MATERIAL SUPPLIED =>
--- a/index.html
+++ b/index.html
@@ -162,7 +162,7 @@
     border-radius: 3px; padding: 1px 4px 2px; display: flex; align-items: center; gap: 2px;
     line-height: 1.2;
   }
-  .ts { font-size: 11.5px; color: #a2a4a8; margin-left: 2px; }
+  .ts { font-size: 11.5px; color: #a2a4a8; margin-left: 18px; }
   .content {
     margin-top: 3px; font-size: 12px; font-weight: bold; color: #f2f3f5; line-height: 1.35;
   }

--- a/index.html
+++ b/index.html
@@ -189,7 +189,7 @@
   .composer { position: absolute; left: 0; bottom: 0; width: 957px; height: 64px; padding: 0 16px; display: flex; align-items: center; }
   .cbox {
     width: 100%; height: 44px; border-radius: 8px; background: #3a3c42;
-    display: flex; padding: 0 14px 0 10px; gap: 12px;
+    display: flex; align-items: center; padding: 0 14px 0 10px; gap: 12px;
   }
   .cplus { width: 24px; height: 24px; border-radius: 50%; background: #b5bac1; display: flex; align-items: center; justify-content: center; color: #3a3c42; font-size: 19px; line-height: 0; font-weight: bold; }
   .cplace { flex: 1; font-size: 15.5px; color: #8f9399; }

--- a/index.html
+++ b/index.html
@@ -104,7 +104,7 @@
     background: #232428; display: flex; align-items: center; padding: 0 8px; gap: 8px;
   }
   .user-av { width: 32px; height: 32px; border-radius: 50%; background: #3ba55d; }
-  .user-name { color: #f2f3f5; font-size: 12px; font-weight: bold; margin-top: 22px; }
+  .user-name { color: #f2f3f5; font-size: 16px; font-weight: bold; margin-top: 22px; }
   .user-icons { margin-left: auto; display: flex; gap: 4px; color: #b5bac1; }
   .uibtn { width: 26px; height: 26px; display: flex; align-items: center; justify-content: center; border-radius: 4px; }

ACTIVITY => All of the data above needs to be set down again exactly. Include every line.

TASK RESULT =>
--- a/index.html
+++ b/index.html
@@ -162,7 +162,7 @@
     border-radius: 3px; padding: 1px 4px 2px; display: flex; align-items: center; gap: 2px;
     line-height: 1.2;
   }
-  .ts { font-size: 11.5px; color: #a2a4a8; margin-left: 2px; }
+  .ts { font-size: 11.5px; color: #a2a4a8; margin-left: 18px; }
   .content {
     margin-top: 3px; font-size: 12px; font-weight: bold; color: #f2f3f5; line-height: 1.35;
   }

--- a/index.html
+++ b/index.html
@@ -189,7 +189,7 @@
   .composer { position: absolute; left: 0; bottom: 0; width: 957px; height: 64px; padding: 0 16px; display: flex; align-items: center; }
   .cbox {
     width: 100%; height: 44px; border-radius: 8px; background: #3a3c42;
-    display: flex; padding: 0 14px 0 10px; gap: 12px;
+    display: flex; align-items: center; padding: 0 14px 0 10px; gap: 12px;
   }
   .cplus { width: 24px; height: 24px; border-radius: 50%; background: #b5bac1; display: flex; align-items: center; justify-content: center; color: #3a3c42; font-size: 19px; line-height: 0; font-weight: bold; }
   .cplace { flex: 1; font-size: 15.5px; color: #8f9399; }

--- a/index.html
+++ b/index.html
@@ -104,7 +104,7 @@
     background: #232428; display: flex; align-items: center; padding: 0 8px; gap: 8px;
   }
   .user-av { width: 32px; height: 32px; border-radius: 50%; background: #3ba55d; }
-  .user-name { color: #f2f3f5; font-size: 12px; font-weight: bold; margin-top: 22px; }
+  .user-name { color: #f2f3f5; font-size: 16px; font-weight: bold; margin-top: 22px; }
   .user-icons { margin-left: auto; display: flex; gap: 4px; color: #b5bac1; }
   .uibtn { width: 26px; height: 26px; display: flex; align-items: center; justify-content: center; border-radius: 4px; }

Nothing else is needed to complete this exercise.